* Problem statement *
Check every line below for the string "COUNTRY", and copy the lines that contain it.
-- -- --
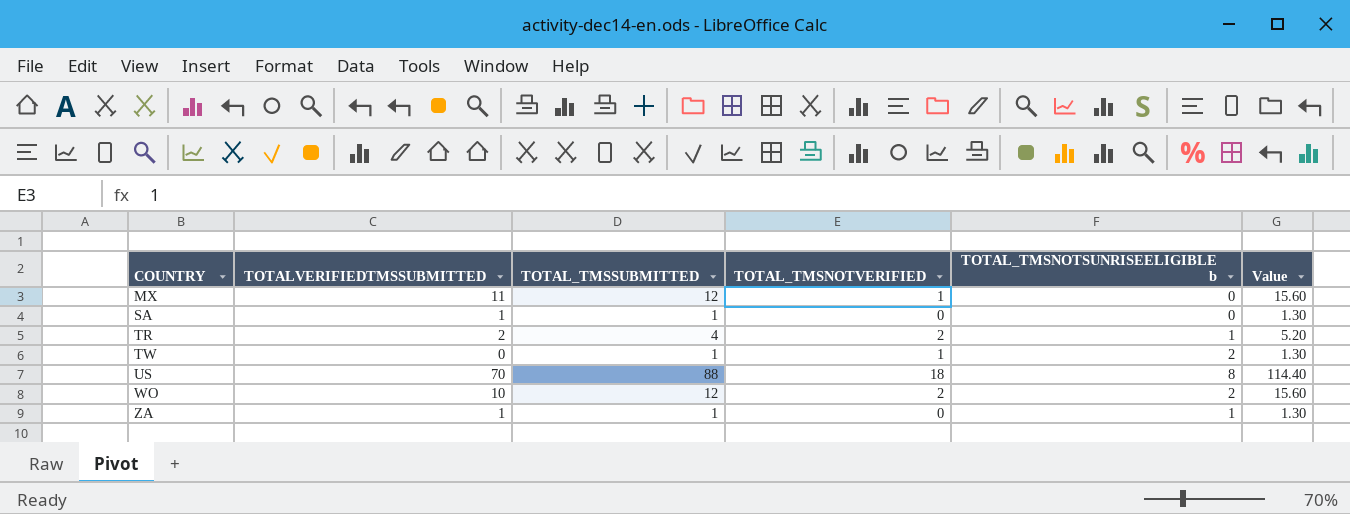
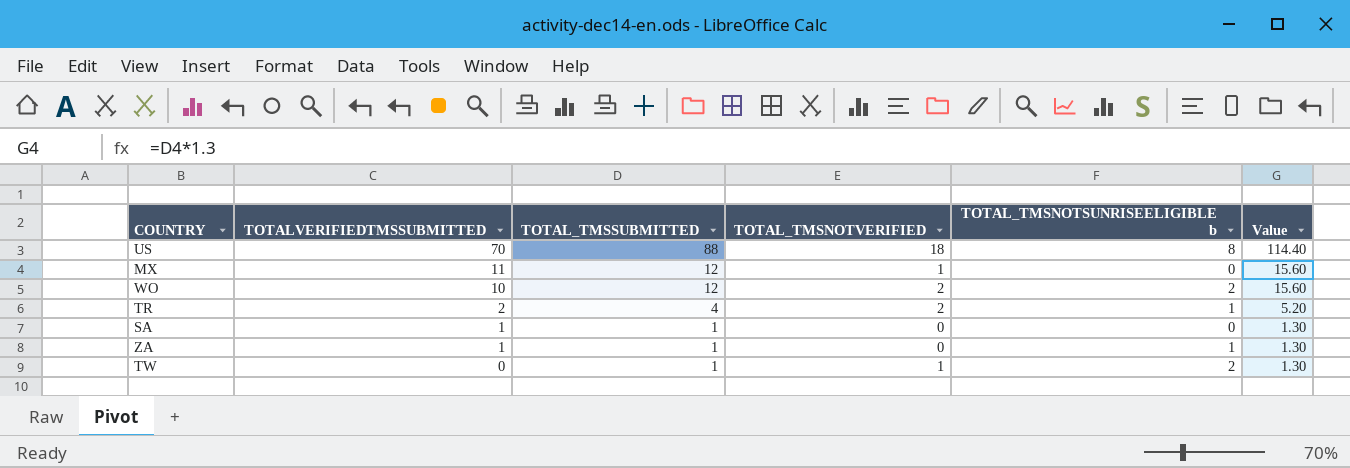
row order: COUNTRY ascending -> TOTALVERIFIEDTMSSUBMITTED descending

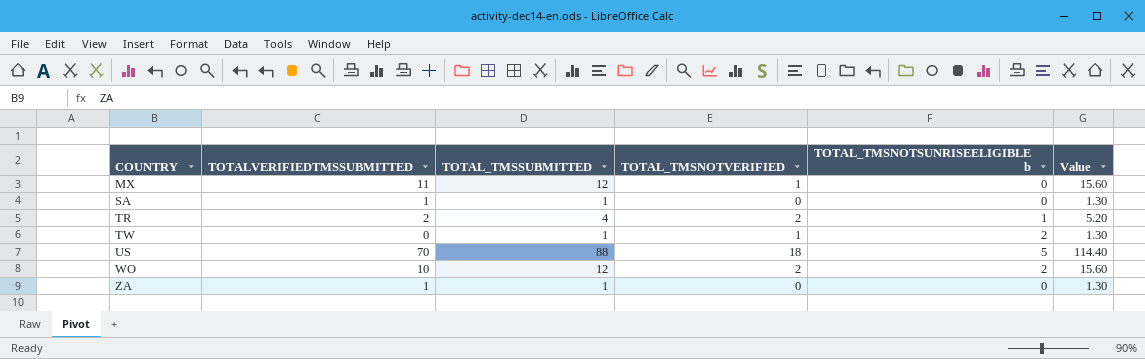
row order: TOTALVERIFIEDTMSSUBMITTED descending -> COUNTRY ascending
US | TOTAL_TMSNOTSUNRISEELIGIBLE b: 8 -> 5
ZA | TOTAL_TMSNOTSUNRISEELIGIBLE b: 1 -> 0

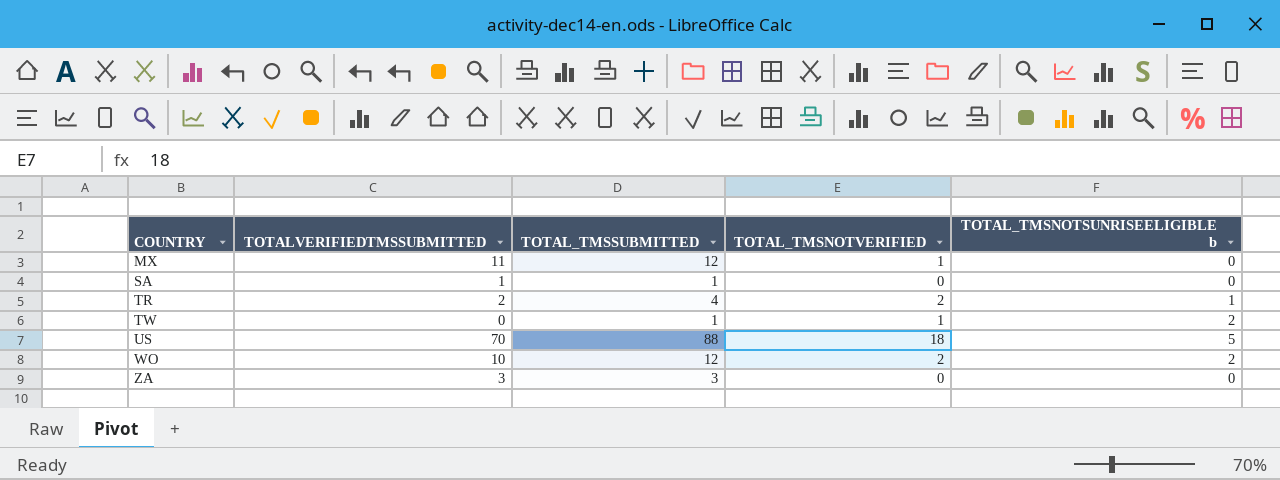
column Value | formula: [TOTAL_TMSSUBMITTED] * 1.3 -> none
ZA | TOTALVERIFIEDTMSSUBMITTED: 1 -> 3
ZA | TOTAL_TMSSUBMITTED: 1 -> 3

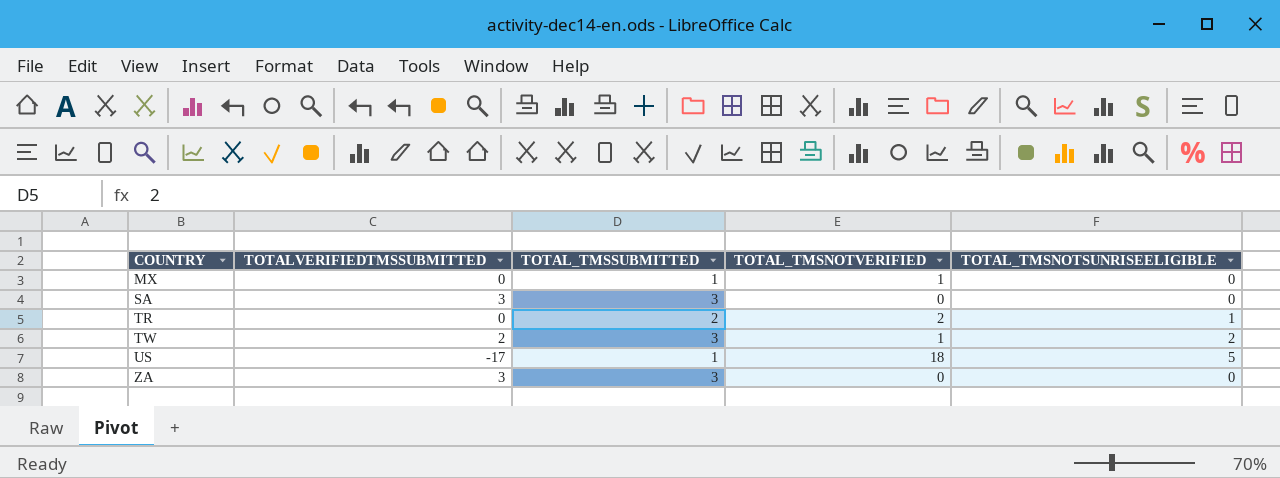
column name: TOTAL_TMSNOTSUNRISEELIGIBLE b -> TOTAL_TMSNOTSUNRISEELIGIBLE
row WO: 10 | 12 | 2 | 2 -> none
MX | TOTALVERIFIEDTMSSUBMITTED: 11 -> 0
MX | TOTAL_TMSSUBMITTED: 12 -> 1
SA | TOTALVERIFIEDTMSSUBMITTED: 1 -> 3
SA | TOTAL_TMSSUBMITTED: 1 -> 3
TR | TOTALVERIFIEDTMSSUBMITTED: 2 -> 0
TR | TOTAL_TMSSUBMITTED: 4 -> 2
TW | TOTALVERIFIEDTMSSUBMITTED: 0 -> 2
TW | TOTAL_TMSSUBMITTED: 1 -> 3
US | TOTALVERIFIEDTMSSUBMITTED: 70 -> -17
US | TOTAL_TMSSUBMITTED: 88 -> 1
-- -- --
* Worked solution *
row order: COUNTRY ascending -> TOTALVERIFIEDTMSSUBMITTED descending
row order: TOTALVERIFIEDTMSSUBMITTED descending -> COUNTRY ascending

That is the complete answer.